In a window shield of this nature, it is opened and closed by moving the front and back thin fabrics 10 and 12 horizontally relative to each other, which is actuated by the actuators described below on the upper edge of each thin fabric. It is best done by the force applied to. When the shield is closed, the thin fabric moves horizontally as indicated by arrows C and D. During this operation, the front thin fabric 10 has dimensional stability in the diagonal direction, ie in the direction of the arrow A, in order to effect an effective closure of the vanes over the entire height of the shield.
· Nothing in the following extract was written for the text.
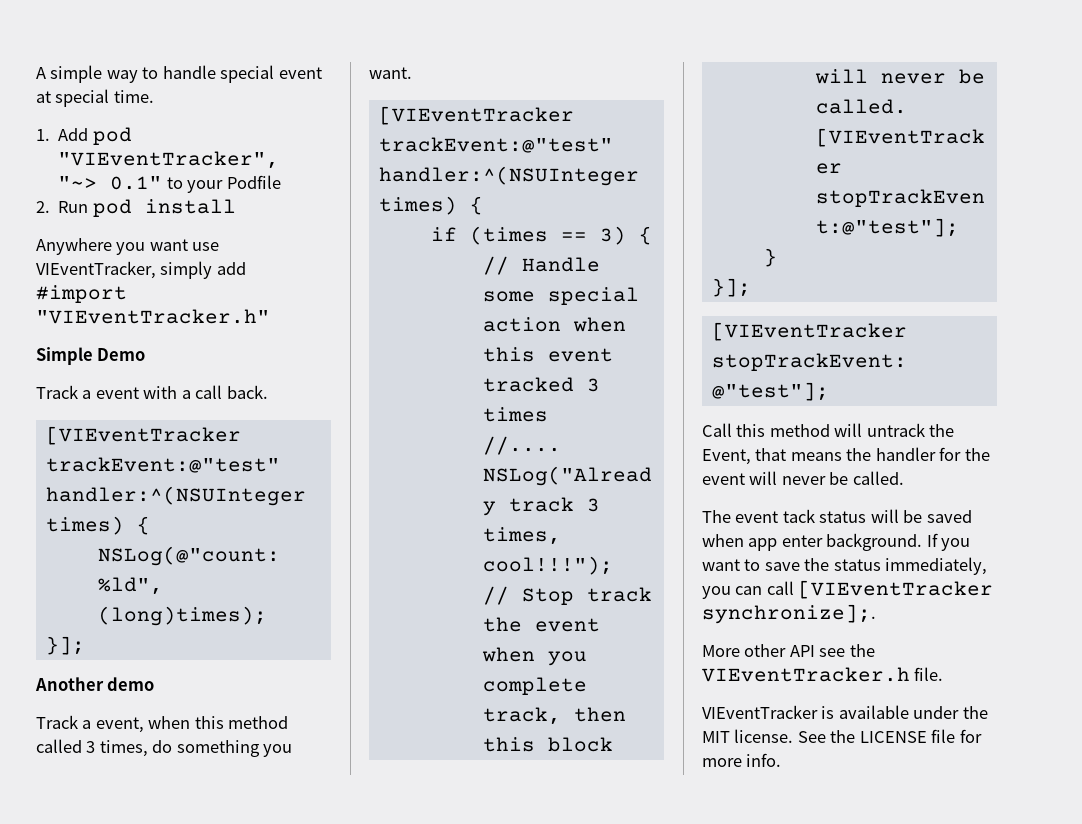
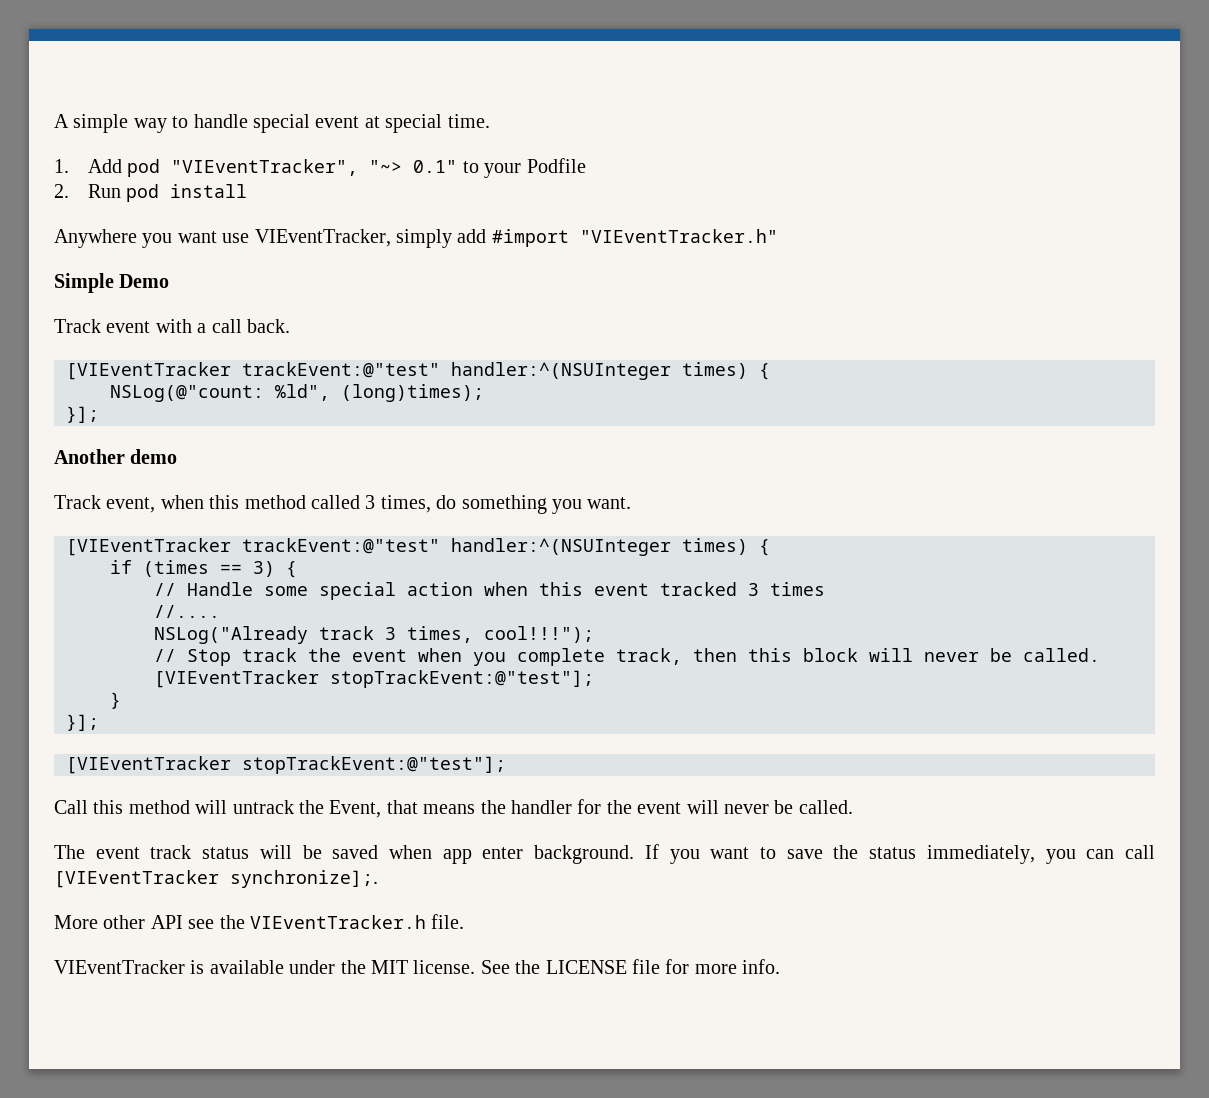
[82,390,92,399] a -> (101, 326) none
[82,720,92,729] a -> (101, 502) none
[782,509,815,523] tack -> [150,845,192,859] track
The back thin fabric 12 should have dimensional stability in the direction of arrow B. On the contrary, in order to allow the vanes to rotate uniformly from the upper part to the lower part when the thin cloth moves horizontally in the directions of the opposite arrows C and D to open the shield, the thin front cloth The fabric 10 has dimensional stability in the direction of arrow B and has a thin back fabric 12
Should have dimensional stability in the direction of arrow A.

The aforementioned diagonal stability results from knitted fabrics, and such fabrics are preferred for use in the present invention. Knitted fabrics are formed into a number of shapes, including those in which the knitted yarns run diagonally across the fabric, thus promoting the desired stability. Commercially available woven patterns are shown in Figures 2 and 3, both of which would be suitable for use in the present invention. By using the knitted pattern of FIG. 2 as the front or back thin fabric and the knitted pattern of FIG. 3 as the other thin fabric, undesirable moire effects are avoided.
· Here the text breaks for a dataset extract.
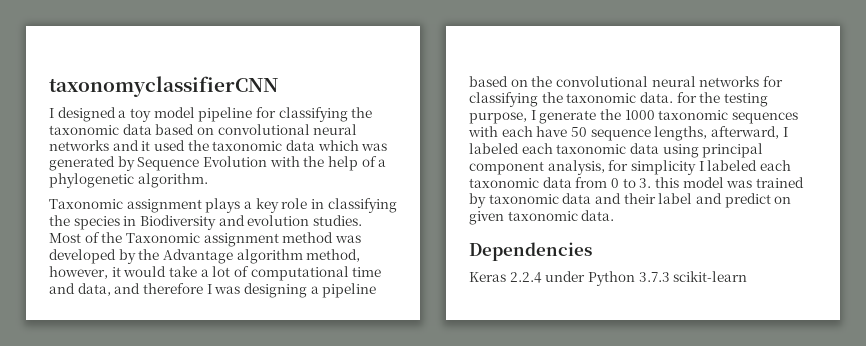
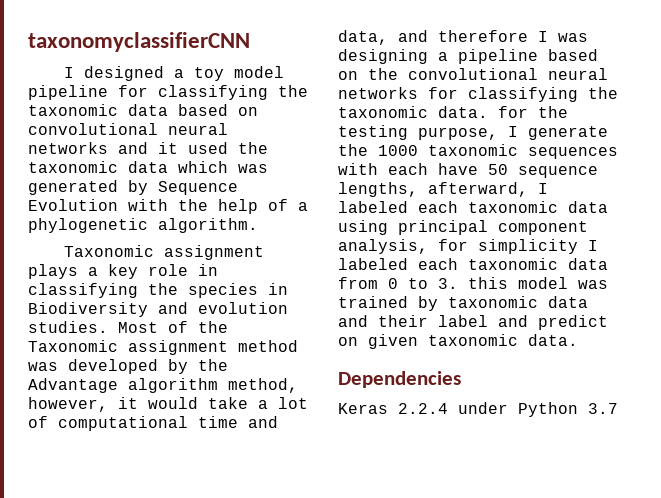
[638,271,748,282] 3.7.3 scikit-learn -> [588,403,618,414] 3.7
This is best done by having a thin fabric 10 facing the front side, ie the interior of the chamber, formed of a knitted material as shown in FIG. This is a tulle type fabric formed on a warp knitting machine that features diamond-shaped gaps 27. This diamond shape, together with the more orthogonal structure of the back thin fabric, effectively resists diagonal forces and also helps cancel the moire pattern.

The thin fabric 12 on the back side, which generally faces the window or the outdoors, is best formed of a knitted material as shown in FIG. This type of fabric is also formed on a warp knitting machine. It will be appreciated that such fabrics have a large number of generally parallel bundles of yarns when viewed under a microscope. These bundles consist of a number of very thin threads 15, 17,
It is joined by 19, 21. These yarns extend diagonally upwards and to the right on one side of each bundle 1 at a slightly different angle to the horizontal, and downwards to the left and again on the other side of the bundle. These extend at different angles.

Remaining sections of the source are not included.